We were at the doctor’s just over a week ago, when the doctor we don’t usually see suggested I speak to the health nurse while I was there – she was kind of the equivalent of a Plunket nurse. She weighed the Little Mister straight off and I rejoiced. She didn’t. I had an inkling he was packing on the pounds with formula and the scales showed I was right. At 7.1kg the Little Mister is no longer in the 0.4th percentile. He’s made it up to the second.

But of course, a lengthy discussion about solids ensued. How much does he eat, she asked? About two teaspoons of solids a day if I’m lucky, and up to eight bottles, I answered. I was actually quite pleased that he was eating that much – it was far more than he had been taking previously.

“He should have no more than five bottles a day and he’s not eating solids because he’s full. You must stop feeding him at night so he eats more solids in the day.” She said, or something to that effect anyway. It was a lecture.

I know one size doesn’t fit all, and I’ve stopped caring about all the advice that gets thrown at first-time mums, but this woman made me angry. It took a few days before I could again believe that I was doing the right thing with the Little Mister and following my instinct by letting him guide our pace.

As for giving up night feeds, I don’t mind getting up. He’s a little baby, and I think he’s young enough that if he wants his mum at night and the comfort of a feed, I’m going to give it to him. If I’m tired the next day, it’s not as if I can’t take a nap when he does.

Yes he drinks a lot of bottles instead of eating the prescribed amount of solids, but he is thriving. Plus, after the dramas we had trying to get him to take formula, I don’t mind if he doesn’t give it up in a rush.

I left with another copy of a colourful poster showing what foods to introduce at what age. The colours correspond to the colour of the jars at the supermarket. I also left with a leaflet questioning whether my baby was getting enough iron.

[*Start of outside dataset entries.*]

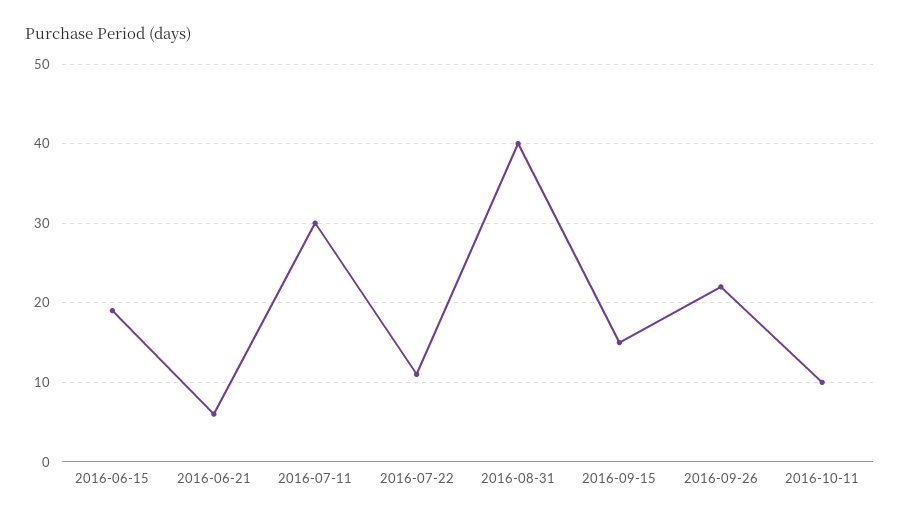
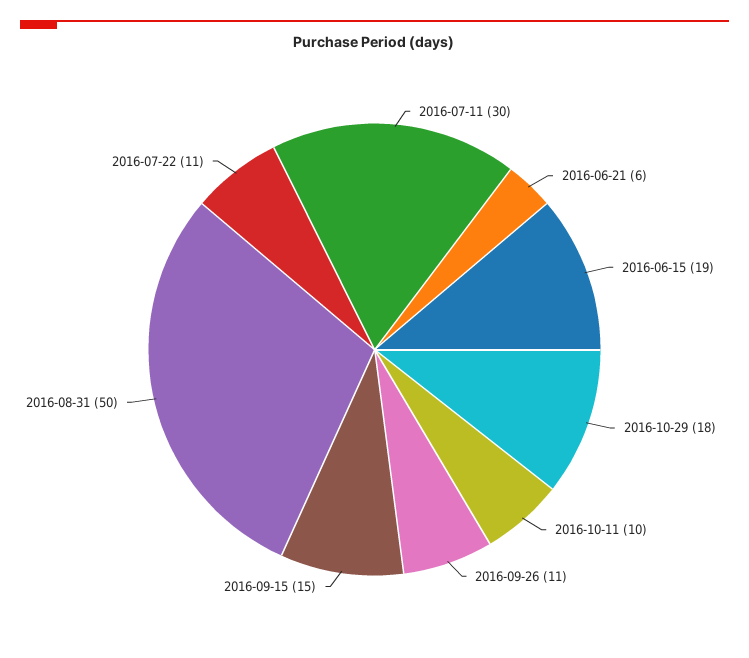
2016-08-31: 40 -> 50
2016-09-26: 22 -> 11
2016-10-29: none -> 18

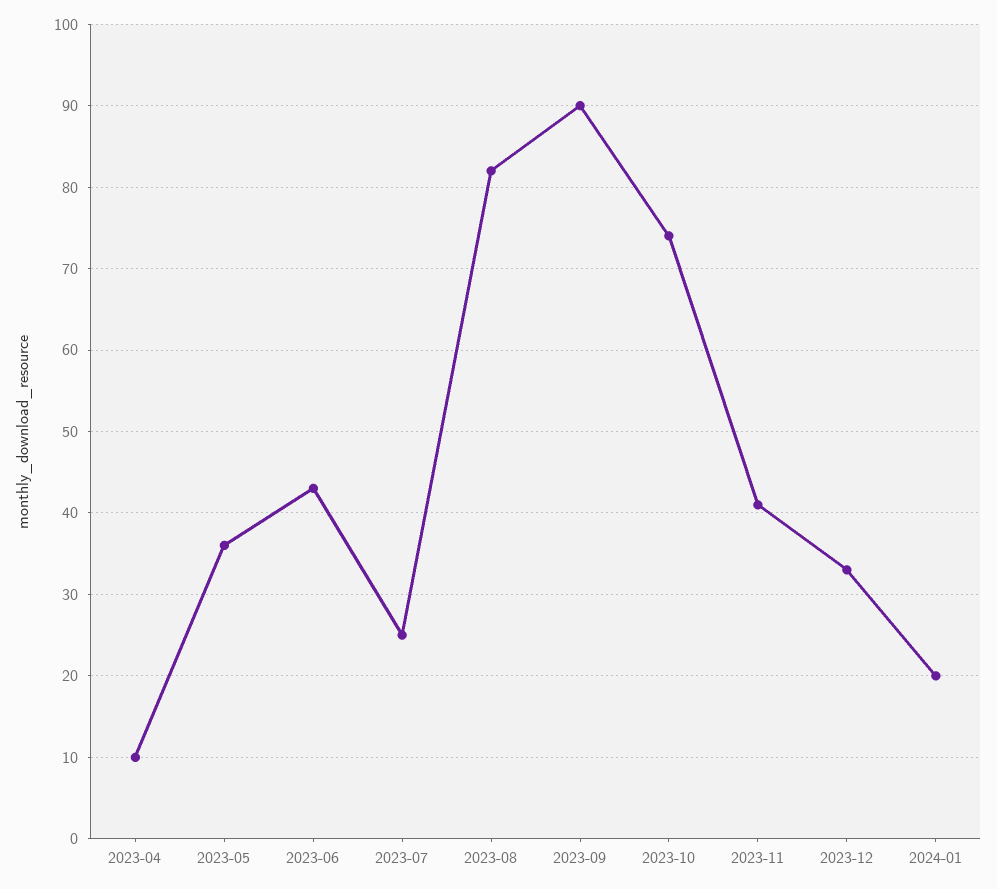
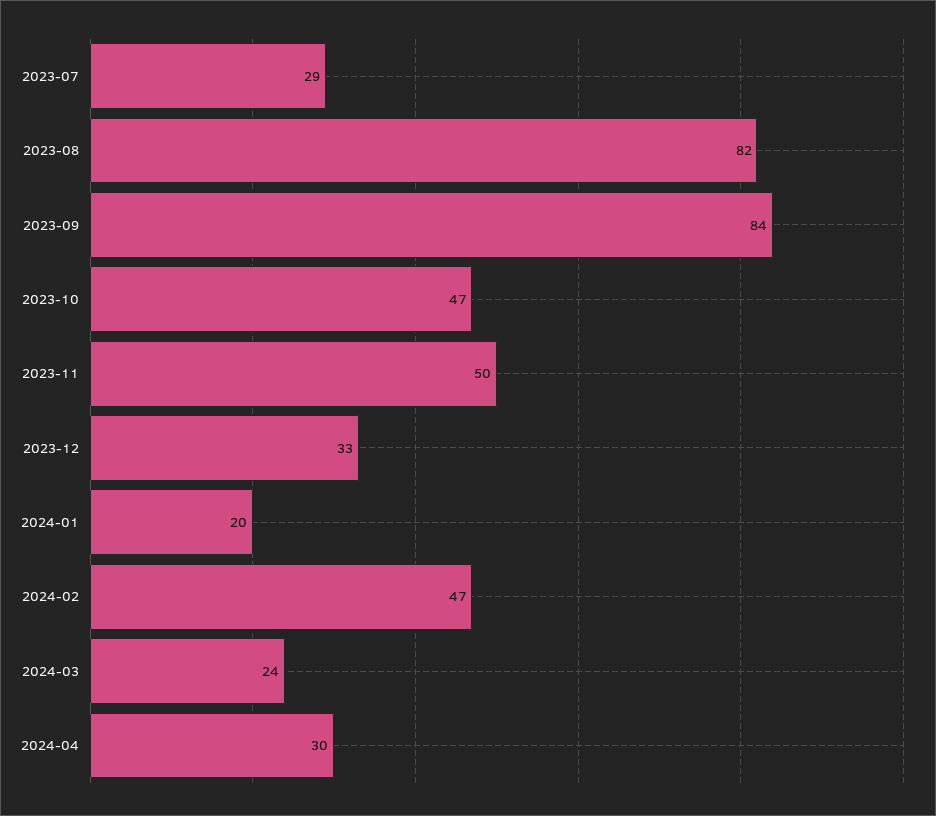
2023-04: 10 -> none
2023-05: 36 -> none
2023-06: 43 -> none
2023-07: 25 -> 29
2023-09: 90 -> 84
2023-10: 74 -> 47
2023-11: 41 -> 50
2024-02: none -> 47
2024-03: none -> 24
2024-04: none -> 30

It contained a whole load of recipes for beef and lamb dishes for babies – most of which took two hours to cook. Because yes, that’s what I feel like doing in my spare two hours to myself every night. Cooking shepherds pie and blending it into mush. Not surprisingly, the leaflet was from a particular lobby group with an interest in encouraging me to buy copious amounts of beef and lamb.

On another day, I wouldn’t have been angry, I would have beaten myself up about failing to feed my son well enough. I would have gone and stocked up on beef, lamb and colour-coded baby food jars. I would have tried to force feed my proudly independent Little Mister. I would have forgotten that his nutritional needs are being met, despite what meat lobby groups tell me. Nobody would have won.

For first-time mums, the industry that has grown around marketing baby products can be overwhelming. It can make you question whether what you are doing is right, and it can make you doubt yourself. Surely though, no-one knows what a baby needs better than his mother does? And surely, if a mother is trying her very best, that’s what her baby needs?